Standing on tippy-toes, I spied a cunningly calligraphed sign that directed those in-the-know to the upper levels. The majority of the gathered proletariat masses wouldn't be able to understand the script and curliques employed, so they'd just ignore it for fancy artwork.

I barged my way through the commoners, wincing with every heathen contact, until I reached one of the spiral staircases in the centre of the deck. Swishing my cloak around myself imperiously, I ascended gracefully. From the corner of my eye, I could see Nuffy glaring daggers at the multitudes we had left, wallowing in their own filth beneath us. It looked like they were wallowing in some of Nuffy's filth, too, unless those pellets rolling about on the deck were actually M&Ms...

I smiled to myself smugly.

At the top of the stairs I showed my credentials to the guard - a surly teenage girl in a red rubber hooded mask, knee high wolf-skin boots and little else.

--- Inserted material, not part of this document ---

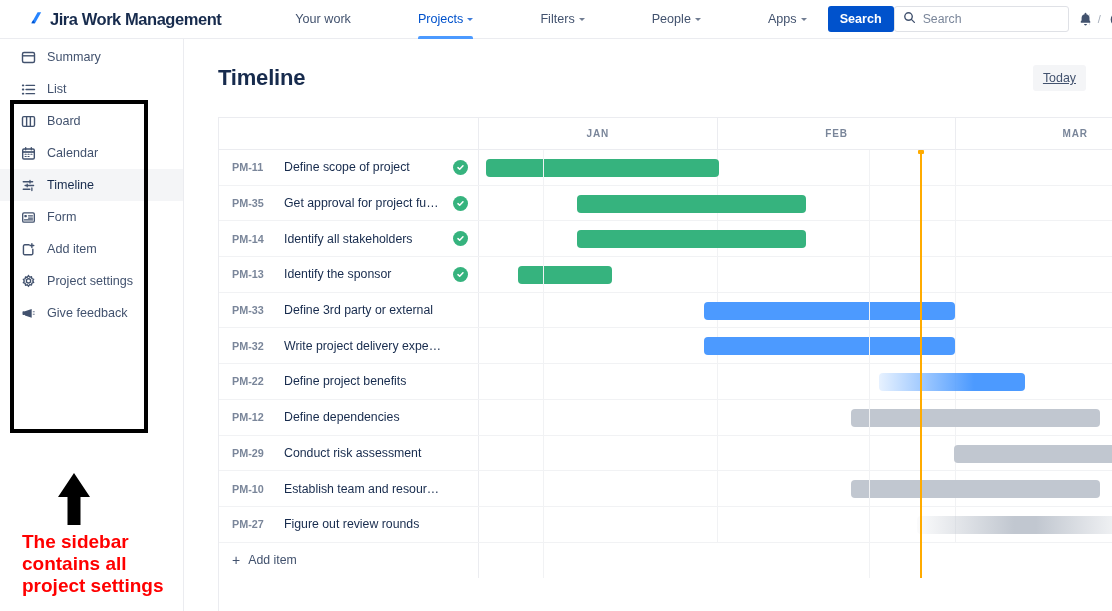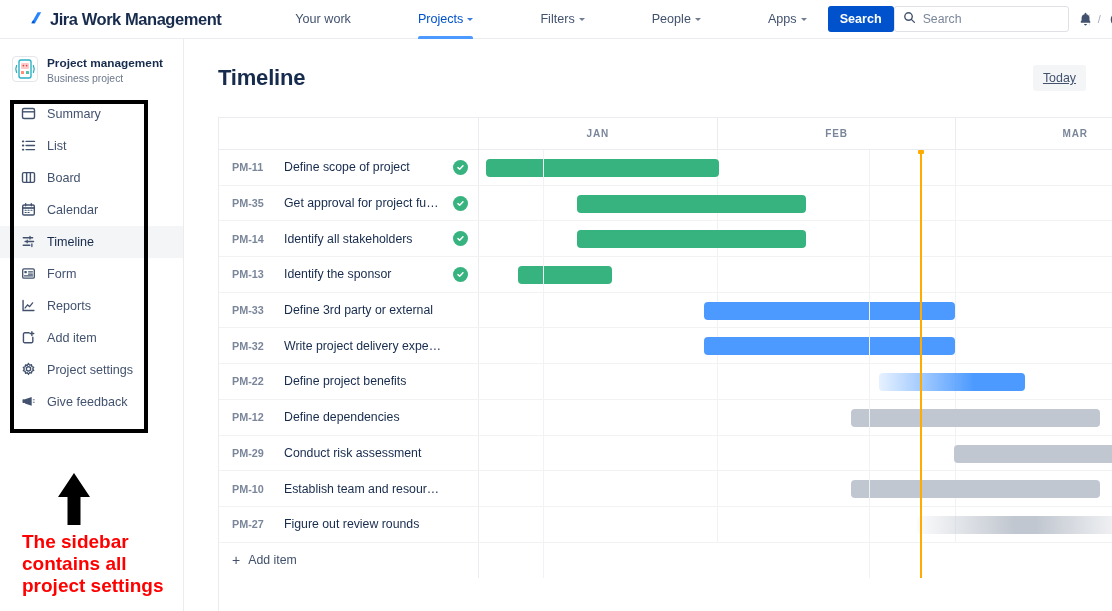"Project management" div.proj-header { html: <div> <span> <svg> <rect></rect> <rect></rect> <circle></circle> <circle></circle> <rect></rect> <rect></rect> <path></path> </svg> </span> <span> <span>Project management</span> <span>Business project</span> </span> </div> -> none }
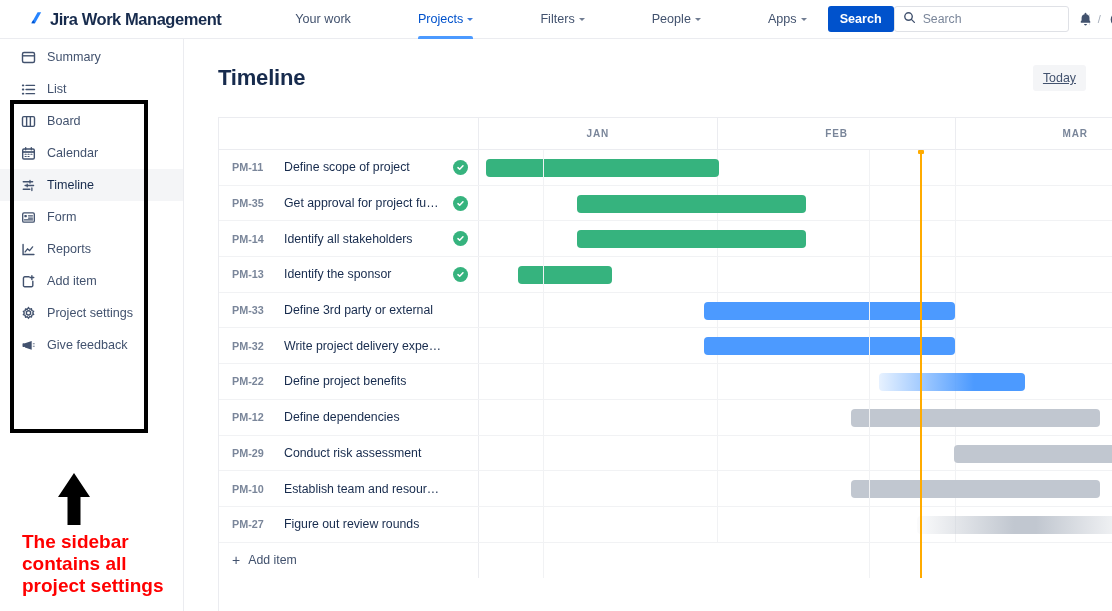"Reports" div.snav { html: <div> <span> <svg> <path></path> <path></path> </svg> </span> <span>Reports</span> </div> -> none }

Sneering faintly at her sluttish get-up, I made my way out to the observation deck at the prow of the 'ship, my cloak streaming out behind me.

A flock of sword swallows flew alongside and in front of the 'ship, dipping and weaving like dolphins riding the bow-wave of a marine vessel. Amongst the swallows I noticed a couple of gaggers, too. As I stared into the roiling mists the 'ship was cutting a swathe through, one of the gaggers spat up. The slimy ejecta rocketted backwards and splattered over my blouse shirt and trousers.

My wedding outfit was ruined! There was no way that was coming out - Sputum is such a persistant stain.



  1. I certainly hope Knight is your guest to the wedding. Faling that, can't you just pick up Nuffy and wipe yourself off on him?

    I'm sure he wouldn't mind.

  2. "showed my credentials to the guard "

    You dirty cunt.

  3. Swish much?

    Swishing mincer.

  4. Ah!'s such a lovely word isn't it?.

    *remembers 7.30am sputum collection on the geriatric wards with much happiness*

  5. I'd sure hate to get a dozen crapweeds for Valentines, I'd rather get candy.

  6. T-Bird: Yes, Nuffy does have his uses.

    M and J: The guard was a Girl! No Girl is seeing my 'credentials'...

    MJ: Not much. I prefer sashaying.

    SID: How many times did their false teeth end up in the sputum receptacle, too?

    Skillz: Not if the candy was called scumdrops.

  7. There's a small town in British Columbia, Canada called "Spuzzum."

  8. *a surly teenage girl in a red rubber hooded mask, knee high wolf-skin boots and little else*

    Sneer if you like, it works for me.